Former FL D-E-P Sectretaries: E-P-A Water Reg Delay Not Enough

Gary Cooper Florida, General

By KEITH LAING –THE NEWS SERVICE OF FLORIDA

THE CAPITAL, TALLAHASSEE, Oct. 14, 2010……….The U.S. Environmental Protection Agency should extend the period for finalizing numeric limits of pollution in state inland waters beyond the 30 days the federal agency agreed to last month, several former Department of Environmental Protection secretaries said Thursday.
In a letter to the EPA, Virginia Wetherell, Coleen Castille and Jake Varn, who headed the department in the late 1970s when it was known as Environmental Regulation, called for extending the delay for rules for rivers, lakes and streams until August 2012. That is the date to which the EPA pushed back rules for coastal waters and estuaries. The current EPA deadline for inland waters is Nov. 14.

The former DEP leaders said Thursday the controversial inland water rules deserve the same amount of review.

“The 30-day extension recently granted by the EPA does not provide enough time to do a thorough review,” the secretaries wrote.

The EPA has delayed finalizing criteria for Florida’s canals, coastal waters and estuaries until August 2012 to allow the agency’s Science Advisory Board to conduct a peer review of the EPA’s data and methodologies for deriving criteria for these waters.

“We believe the same level of analysis should be given to the EPA’s proposed rivers, lakes and streams rules, specifically including a review of the scientific validity of the EPA’s proposed criteria for these freshwaters,” they concluded. “We believe that the SAB peer review process is important and should be done for all the rules the EPA plans on imposing on Florida.”

Wetherell, who headed DEP under former Gov. Lawton Chiles from 1993-1999, and Castille, who ran the agency under former Gov. Jeb Bush from 2003-2007, first came out against the regulations last year. The duo joined a group called “Don’t Tax Florida,” which consisted of business associations like Associated Industries of Florida and government spending watchdog groups like Florida TaxWatch.

The EPA plan is the result of a lengthy legal fight between the state and environmentalists, who filed a federal lawsuit saying Florida failed to enforce the Clean Water Act.

Current DEP officials have questioned the science behind the EPA proposals, arguing that in some cases, particularly those involving streams, “narrative” standards, which are enforced on a case-by-case basis, would be more appropriate

“DEP remains committed to using the best science and an open public process to establish numeric nutrient criteria appropriate for Florida’s unique ecosystems,” DEP spokeswoman Dee Ann Miller told the News Service Thursday.

In their letter to EPA administrator Lisa Jackson, the former secretaries said they share their successor’s concerns.

“The Florida Department of Environmental Protection has expressed significant concerns regarding the scientific validity of the numeric nutrient criteria the EPA is set to impose on Florida,” they wrote. “We have questioned whether the standards proposed by the EPA are attainable or will even achieve environmental benefits.”

The EPA would not comment to the News Service of Florida Thursday.

In announcing last month the delay for finalizing the rules until Nov. 14, the EPA said it received 22,000 comments on the rule after holding 13 public hearings and having two open periods for submitting written comments.

“These comments represent essential input from many Floridians and a valuable range of information from numerous technical and scientific experts in the State,” the EPA said in a Sept. 29 statement.

EarthJustice attorney David Guest, who filed the lawsuit that lead to the nutrient standards, criticized the former DEP secretaries for opposing cleaning up water pollution he said “happened on these DEP secretaries’ watch.”

“It’s no surprise that now they want to try to save face,” Guest said. “They did such a bad job protecting public health that the federal government has had to intervene to get Florida to clean up water pollution.

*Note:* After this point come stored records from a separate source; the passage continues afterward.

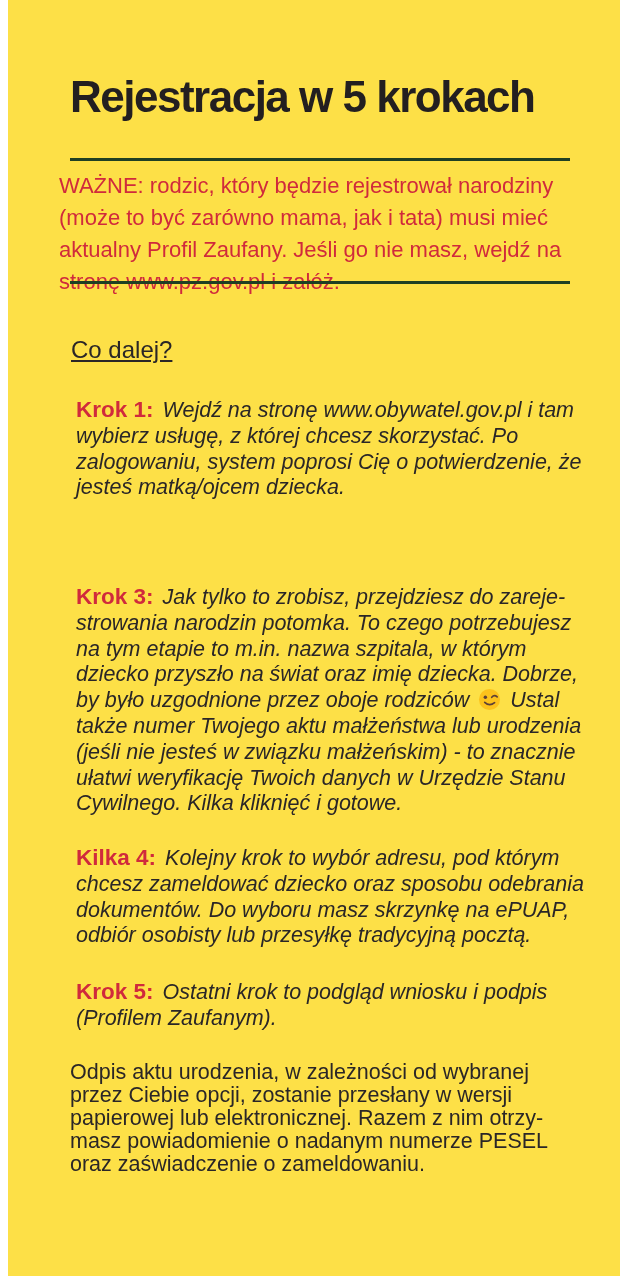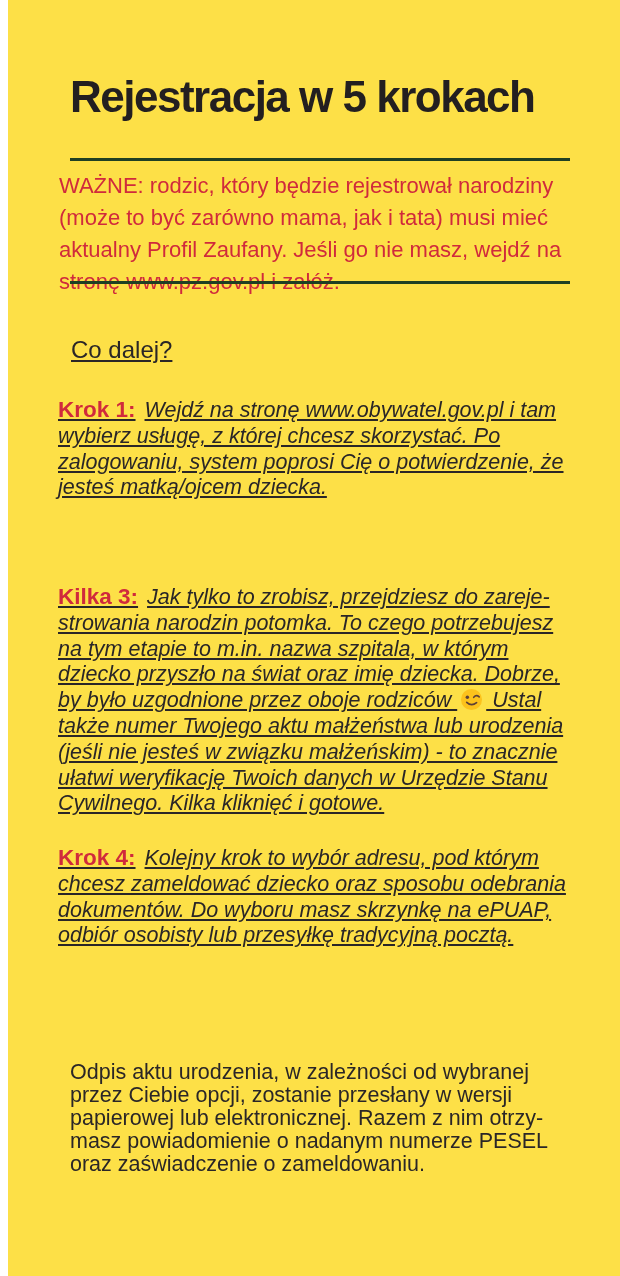--- a/index.html
+++ b/index.html
@@ -39,9 +39,9 @@
     font-size:24px;color:var(--text);text-decoration:underline;
   }
   .step{
-    position:absolute;left:50px;
+    position:absolute;left:68px;
     font-size:21.5px;line-height:25.8px;
-    font-style:italic;color:var(--text);text-decoration:underline;
+    font-style:italic;color:var(--text);
   }
   .step .step-label{
     font-style:normal;font-weight:bold;

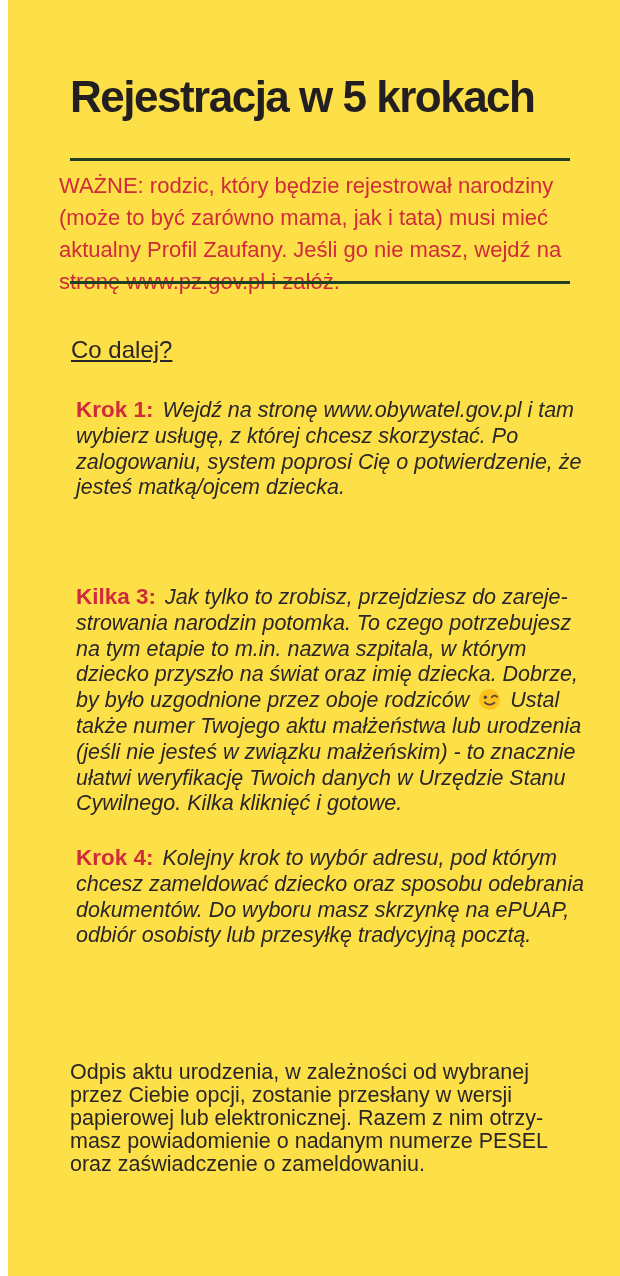--- a/index.html
+++ b/index.html
@@ -85,7 +85,7 @@
 
 
   <div class="step step3">
-    <span class="step-label">Kilka 3:</span><span class="step-body">Jak tylko to zrobisz, przejdziesz do zareje-<br>strowania narodzin potomka. To czego potrzebujesz<br>na tym etapie to m.in. nazwa szpitala, w którym<br>dziecko przyszło na świat oraz imię dziecka. Dobrze,<br>by było uzgodnione przez oboje rodziców <svg class="wink" viewBox="0 0 36 36" aria-hidden="true">
+    <span class="step-label">Krok 3:</span><span class="step-body">Jak tylko to zrobisz, przejdziesz do zareje-<br>strowania narodzin potomka. To czego potrzebujesz<br>na tym etapie to m.in. nazwa szpitala, w którym<br>dziecko przyszło na świat oraz imię dziecka. Dobrze,<br>by było uzgodnione przez oboje rodziców <svg class="wink" viewBox="0 0 36 36" aria-hidden="true">
     <circle cx="18" cy="18" r="16.5" fill="#fcc21c"></circle>
     <circle cx="11.5" cy="14.5" r="2.7" fill="#5d4037"></circle>
     <path d="M21.5 14.5 q4 -4.5 8.5 -0.5" stroke="#5d4037" stroke-width="2.6" fill="none" stroke-linecap="round"></path>

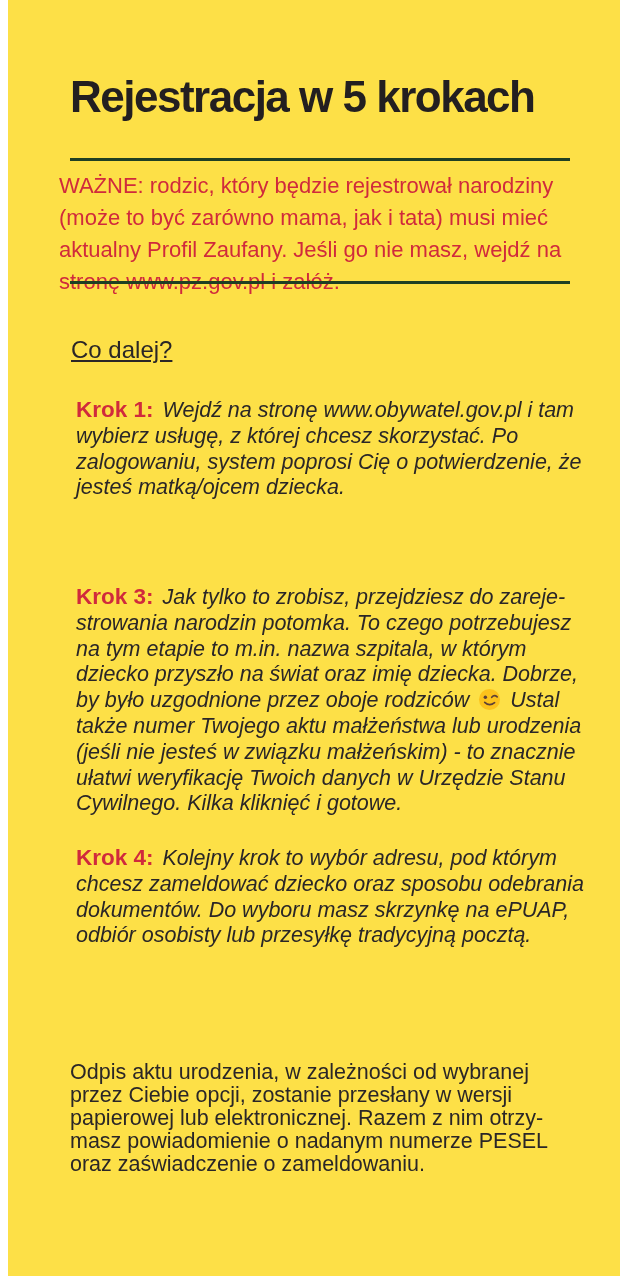--- a/index.html
+++ b/index.html
@@ -94,7 +94,7 @@
   </div>
 
   <div class="step step4">
-    <span class="step-label">Krok 4:</span><span class="step-body">Kolejny krok to wybór adresu, pod którym<br>chcesz zameldować dziecko oraz sposobu odebrania<br>dokumentów. Do wyboru masz skrzynkę na ePUAP,<br>odbiór osobisty lub przesyłkę tradycyjną pocztą.</span>
+    <span class="step-label">Kilka 4:</span><span class="step-body">Kolejny krok to wybór adresu, pod którym<br>chcesz zameldować dziecko oraz sposobu odebrania<br>dokumentów. Do wyboru masz skrzynkę na ePUAP,<br>odbiór osobisty lub przesyłkę tradycyjną pocztą.</span>
   </div>
 
 

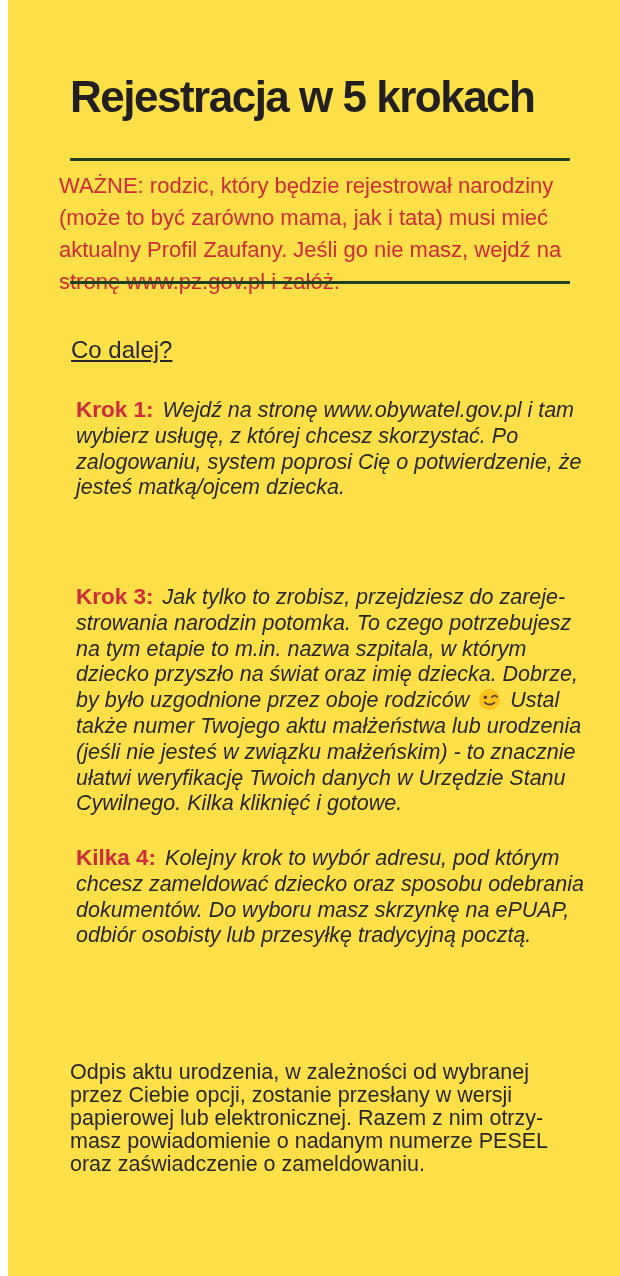--- a/index.html
+++ b/index.html
@@ -97,6 +97,9 @@
     <span class="step-label">Kilka 4:</span><span class="step-body">Kolejny krok to wybór adresu, pod którym<br>chcesz zameldować dziecko oraz sposobu odebrania<br>dokumentów. Do wyboru masz skrzynkę na ePUAP,<br>odbiór osobisty lub przesyłkę tradycyjną pocztą.</span>
   </div>
 
+  <div class="step step5">
+    <span class="step-label">Krok 5:</span><span class="step-body">Ostatni krok to podgląd wniosku i podpis<br>(Profilem Zaufanym).</span>
+  </div>
 
   <div class="closing">Odpis aktu urodzenia, w zależności od wybranej<br>przez Ciebie opcji, zostanie przesłany w wersji<br>papierowej lub elektronicznej. Razem z nim otrzy-<br>masz powiadomienie o nadanym numerze PESEL<br>oraz zaświadczenie o zameldowaniu.</div>
 

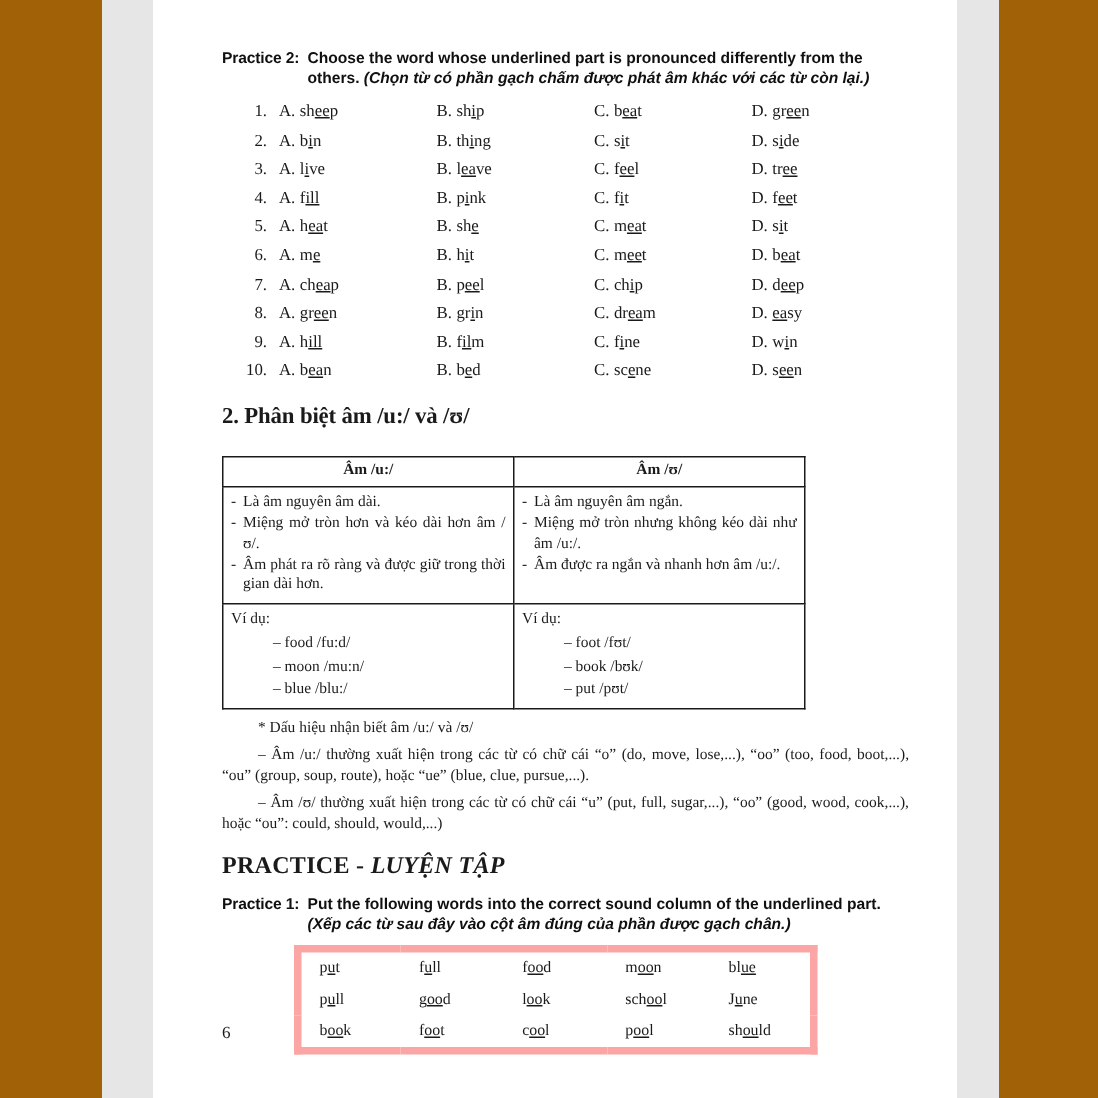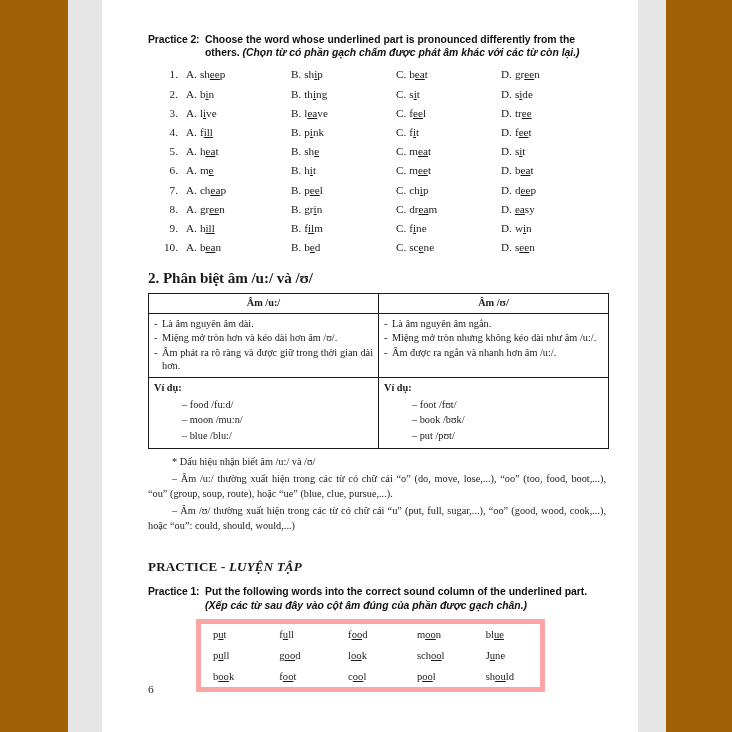--- a/index.html
+++ b/index.html
@@ -108,8 +108,8 @@
 
   
   .cmp-table {
-    margin-top: 6px;
-    width: 461px;
+    margin-top: 17px;
+    width: 389px;
     border-collapse: collapse;
     table-layout: fixed;
     font-size: 10.3px;

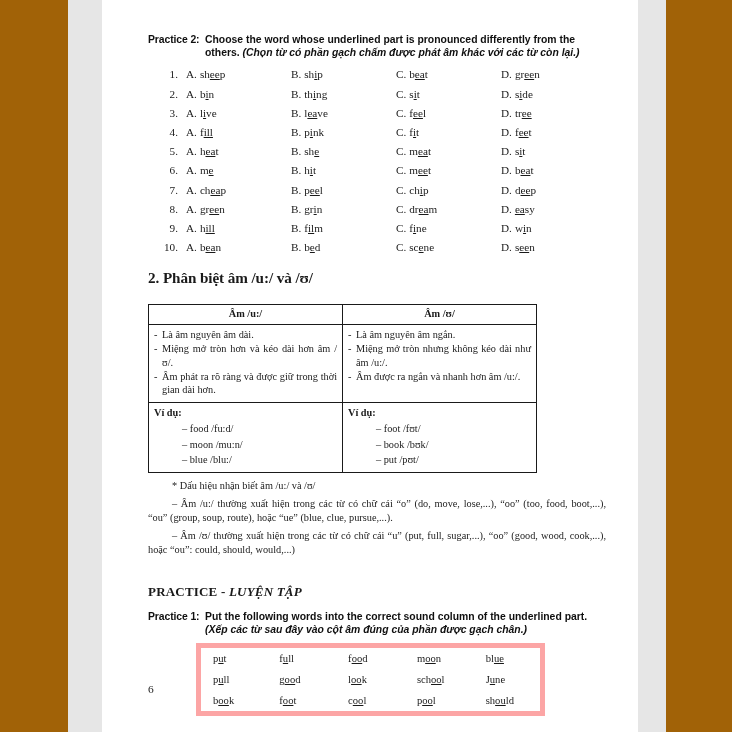--- a/index.html
+++ b/index.html
@@ -140,7 +140,7 @@
     text-align: justify;
   }
   .ex-title {
-    font-weight: bold;
+    font-weight: normal;
     margin-bottom: 2px;
   }
   .ex-item {

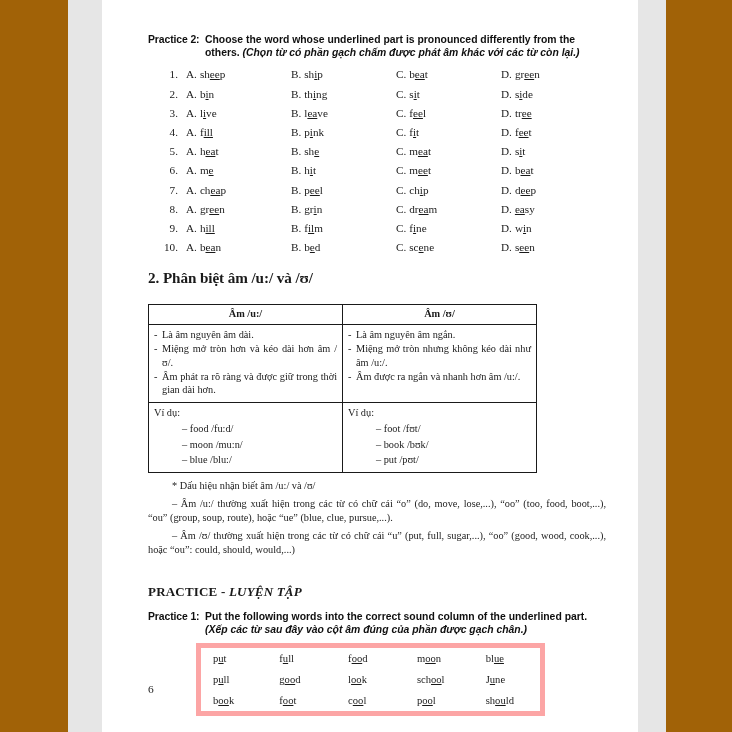--- a/index.html
+++ b/index.html
@@ -165,8 +165,8 @@
 
   
   .practice-title {
-    margin-top: 26px;
-    font-size: 13px;
+    margin-top: 11px;
+    font-size: 16px;
     font-weight: bold;
     letter-spacing: 0.2px;
   }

It’s unconscionable that these former officials are siding with polluters to block water cleanup instead of standing up for the public. It is an insult to ordinary Floridians.”

Guest added that the former DEP secretaries were “drastically at odds” with public opinion, saying that most of the comments sent to the EPA supported the numeric nutrient standards.

“The U.S. Environmental Protection Agency reports that it has received 22,000 public comments on the proposed new standards to control nutrient pollution, and 20,000 of those comments were in support of the standards,” he said. “

“Florida is rock bottom in the U.S. in terms of protecting its waters from pollution,” he continued. “If these former secretaries had been doing their jobs, this would not have happened.”